There were the “weekend confinements” where at least 50% of claims submitted by hospitals are incidentally admitted on Fridays or Saturdays then discharged Sunday or early Monday. Interestingly, this is contradictory to the usual Filipino confinement preference – being discharged on a Friday and deferring elective admissions until after the weekend.

In addition, there are the routine fraudulent and abusive practices which include declaring non-dependents as dependents; borrowing of identity; confirming eligibility despite being ineligible, up-coding of disease and procedure codes; and falsifying diagnosis and confinement dates.

There are also schemes referred to as the worst manifestation of adverse selection anywhere in the world. Adverse selection is a technical term that describes behavior in a “voluntary” health insurance system scheme wherein those who are most likely to require hospital care are those who join the scheme. This behavior, which compromises the insurance fund, has prompted country after country all over the world to make membership mandatory.

The National Health Insurance Act of 1995 that created PhilHealth has long stated that membership is mandatory. However, while this provision has been implemented for most part of the formal sector,  it is not yet  fully mandatory for the whole informal sector.

This has resulted to the unethical practice of “patient recruitment” wherein health care providers themselves pay the premium of patients whom they will then treat once the patient has become eligible for benefits. In PhilHealth’s case, eligibility usually takes effect 6 months after premiums were paid for the first three months.
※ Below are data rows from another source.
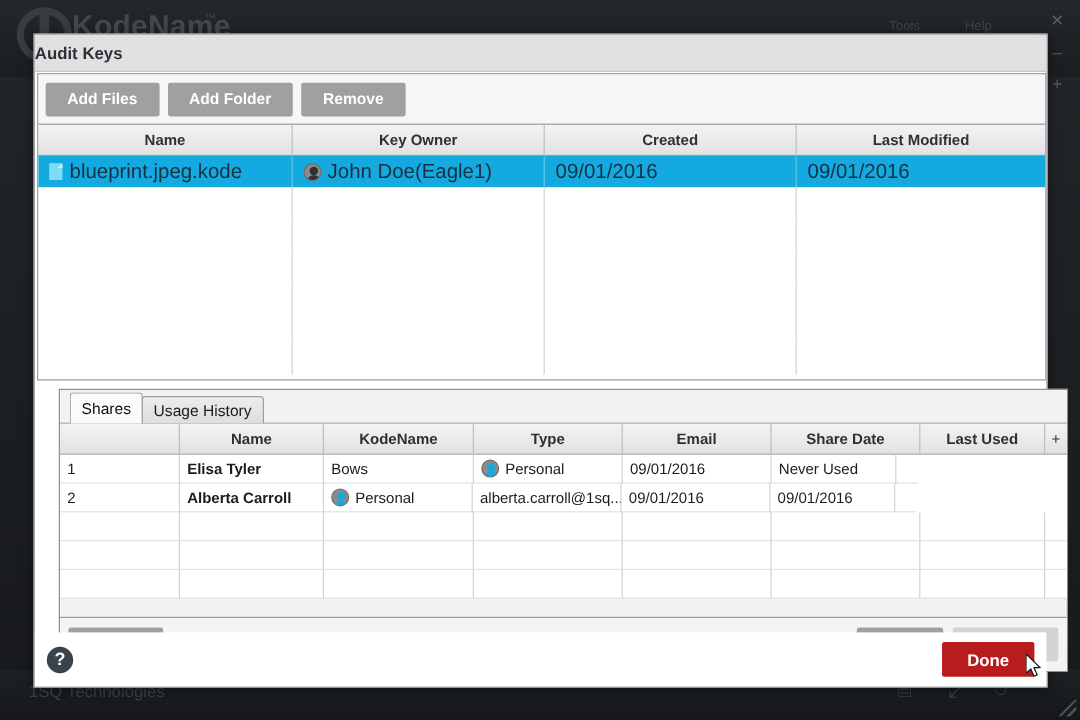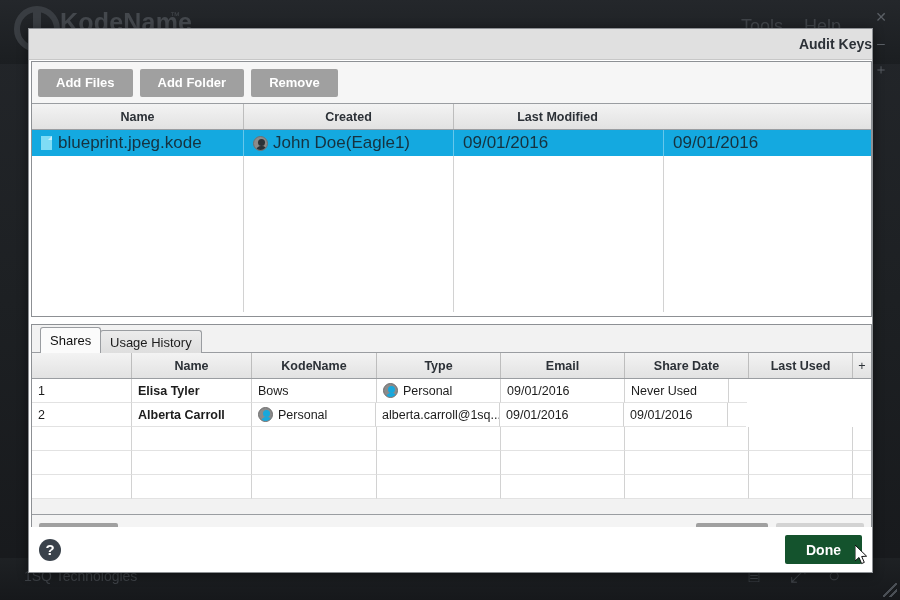--- a/index.html
+++ b/index.html
@@ -40,7 +40,7 @@
   }
   .app-menu-text {
     position: absolute; top: 16px;
-    font-size: 18px; color: #3f4348;
+    font-size: 11px; color: #3f4348;
   }
   #app-menu-0 { left: 741px; }
   #app-menu-1 { left: 804px; }

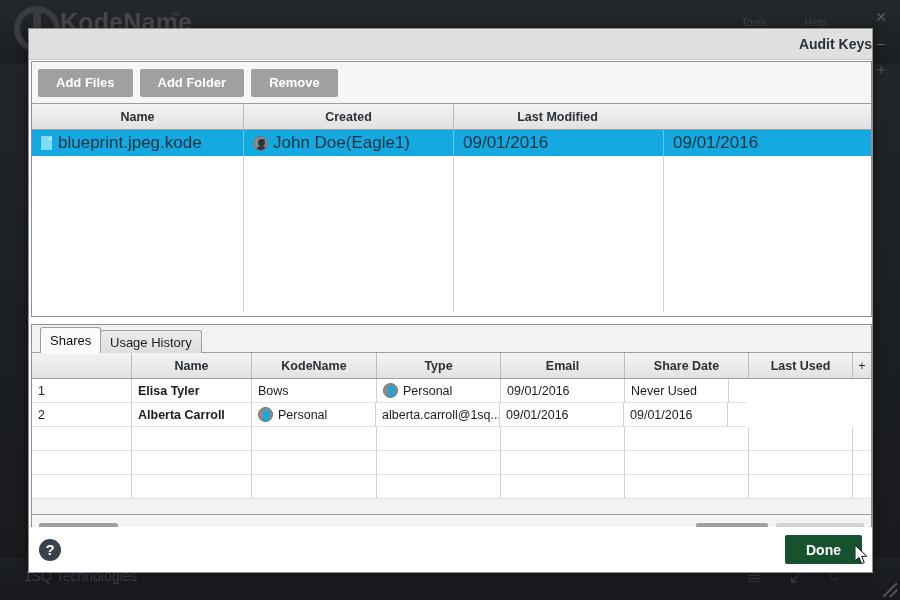--- a/index.html
+++ b/index.html
@@ -85,7 +85,7 @@
   #dialog-header {
     height: 31px; background: #e0e0e0;
     border-bottom: 1px solid #c7c7c7;
-    display:flex; align-items:center; justify-content:flex-end;
+    display:flex; align-items:center; justify-content:flex-start;
   }
   #dialog-title {
     font-size: 14px; font-weight: bold; color: #2c3137;

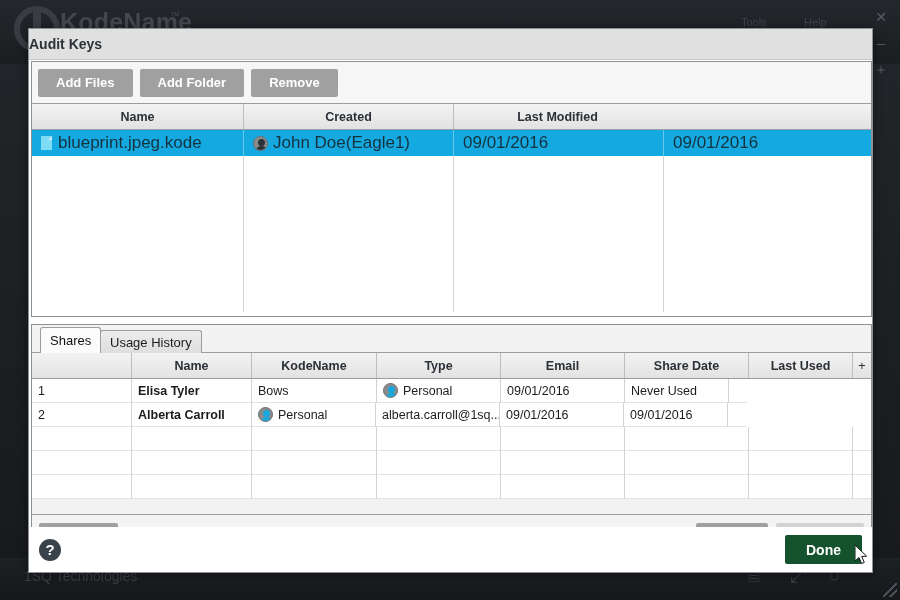--- a/index.html
+++ b/index.html
@@ -306,6 +306,7 @@
     <div id="keys-table">
       <div id="keys-head">
         <div class="kc0">Name</div>
+        <div class="kc1">Key Owner</div>
         <div class="kc2">Created</div>
         <div class="kc3">Last Modified</div>
       </div>

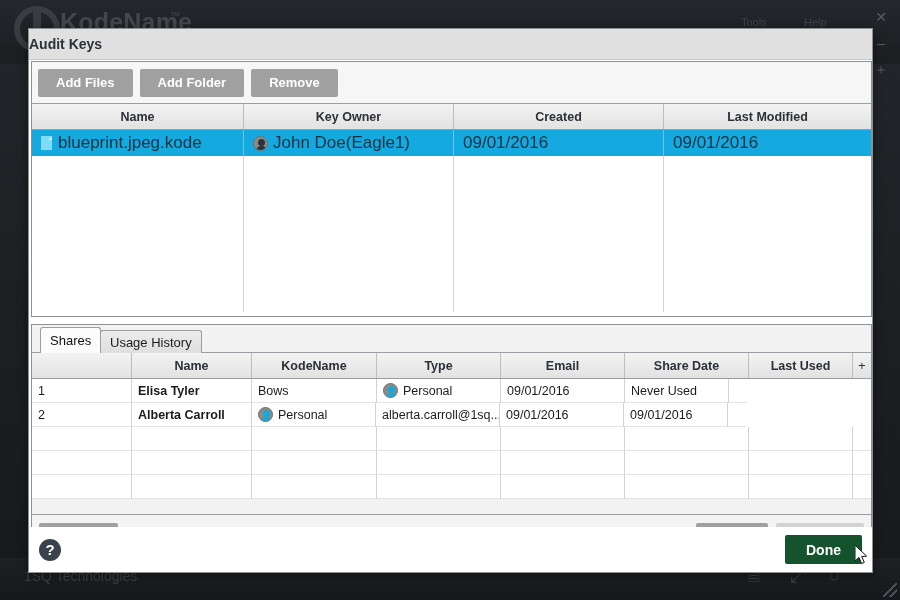--- a/index.html
+++ b/index.html
@@ -172,7 +172,7 @@
 
   
   #lower-panel {
-    position: absolute; left: 2px; top: 295px;
+    position: absolute; left: 20px; top: 295px;
     width: 841px; height: 236px;
     border: 1px solid #8d9094;
     background: #f2f2f2;

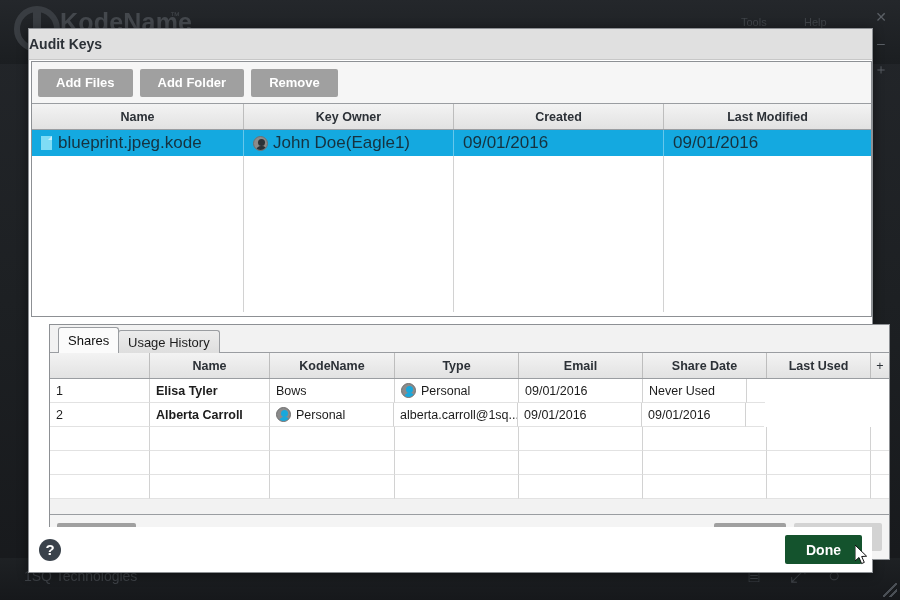--- a/index.html
+++ b/index.html
@@ -249,7 +249,7 @@
   #dialog-footer-spacer { flex: 1; }
   #done-button {
     height: 29px; padding: 0 21px;
-    background:#14532d; color:#ffffff;
+    background:#b91c1c; color:#ffffff;
     font-size: 14px; font-weight: bold;
     border:none; border-radius: 2px;
     display:flex; align-items:center; justify-content:center;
For elective surgeries of self-paying members, eligibility vests after 9 months.

Faced with the challenge to minimize and eventually prevent these practices, PhilHealth set up a Fraud Prevention and Detection Unit, now called the Fact Finding Investigation and Enforcement Department.
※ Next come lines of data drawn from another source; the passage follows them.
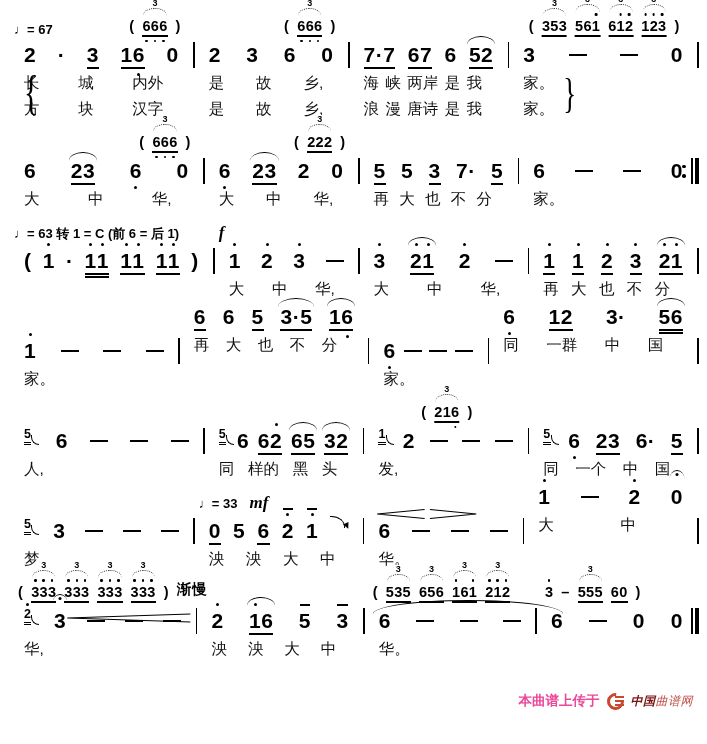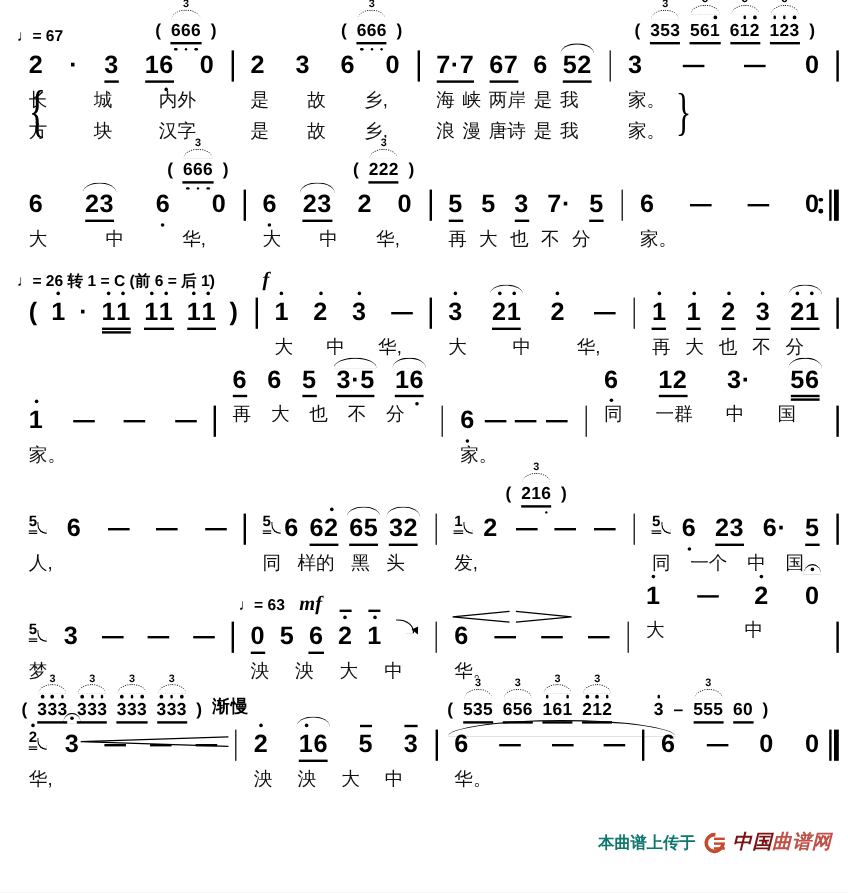--- a/index.html
+++ b/index.html
@@ -625,7 +625,7 @@
         <div class="measure" style="flex-grow: 41;">
           <div class="above">
             <div class="prewrap">
-              <span class="pre tempo">♩= 26 转 1 = C (前 6 = 后 1̇)</span>
+              <span class="pre tempo">♩= 63 转 1 = C (前 6 = 后 1̇)</span>
             </div>
           </div>
           <div class="notes">

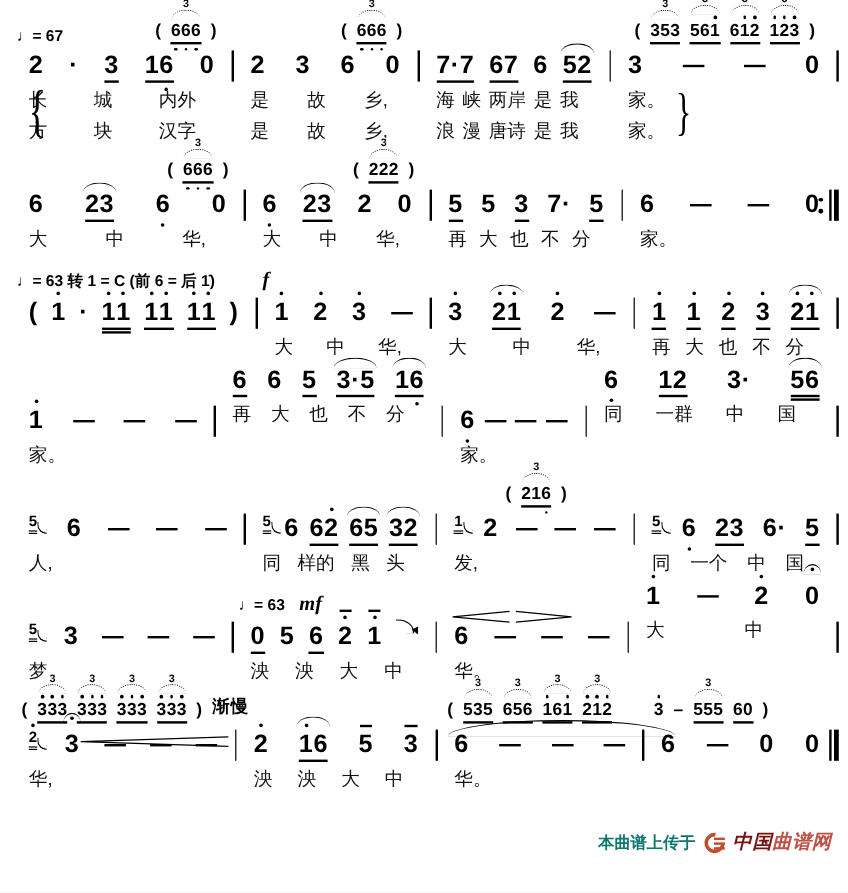--- a/index.html
+++ b/index.html
@@ -1257,7 +1257,7 @@
         <div class="measure" style="flex-grow: 34;">
           <div class="above">
             <div class="prewrap">
-              <span class="pre tempo">♩= 63</span>
+              <span class="pre tempo">♩= 33</span>
               <span class="pre dyn">mf</span>
             </div>
           </div>

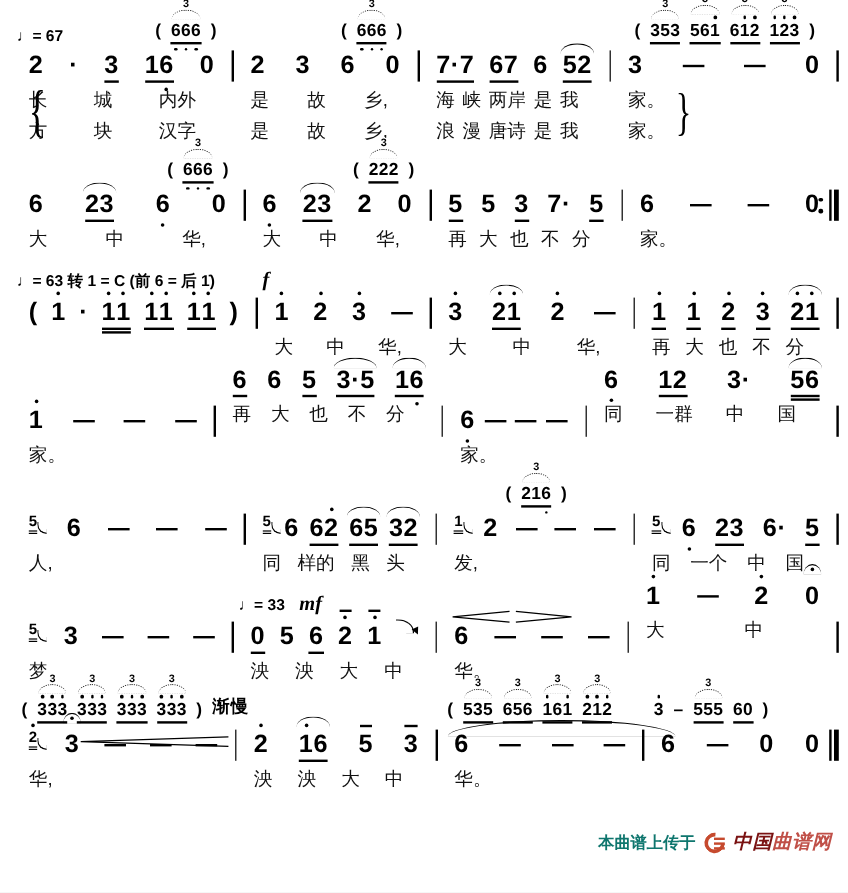--- a/index.html
+++ b/index.html
@@ -1751,7 +1751,7 @@
       </div>
     </div>
   <div class="footer">
-    <span class="wm-prefix" style="color: #0f766e;">本曲谱上传于</span>
+    <span class="wm-prefix" style="color: #ec4899;">本曲谱上传于</span>
     <span class="logo">
       <span class="c" style="border-color: rgb(198, 74, 46);"></span>
       <span class="l" style="top: 22%; background: rgb(198, 74, 46);"></span>

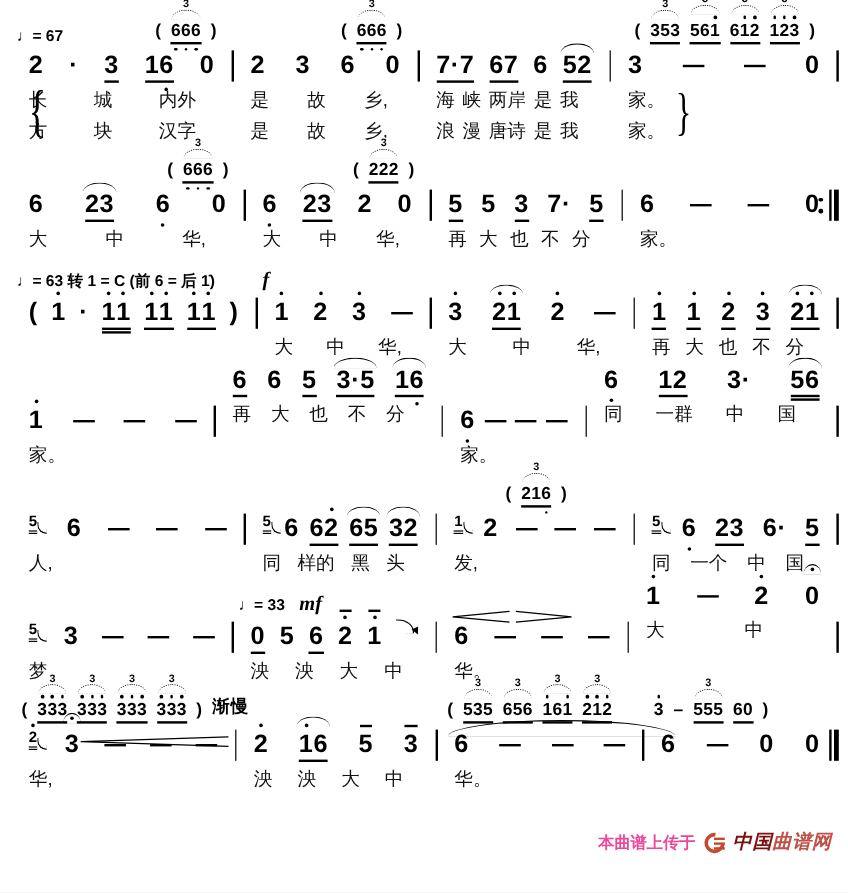--- a/index.html
+++ b/index.html
@@ -78,7 +78,7 @@
   .logo .c{position:absolute;inset:0;border:3px solid;border-radius:50%;border-right-color:transparent!important;
       transform:rotate(-40deg);box-sizing:border-box;}
   .logo .l{position:absolute;left:52%;width:52%;height:2px;}
-  .site{font-weight:bold;font-style:italic;font-size:16px;letter-spacing:0.5px;}
+  .site{font-weight:normal;font-style:italic;font-size:12px;letter-spacing:0.5px;}
 </style>
 </head>
 <body>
Together with the legal units in the regional offices, it is working hard to build cases against fraudulent and abusive health care providers. Fifty anti-fraud personnel have been deployed for intensive daily monitoring of ‘tagged’ health care providers.  Moreover, a total of 530 PhilHealth CARES nurses are present on hospital grounds to help ensure that only accurate information on diagnosis and treatment are submitted by providers.

The Prosecution Department has proactively filed cases against several erring hospitals and doctors and PhilHealth is committed that these cases will be quickly acted upon.
PhilHealth is also partnering with health information technology providers to make electronic claims submission a reality soon.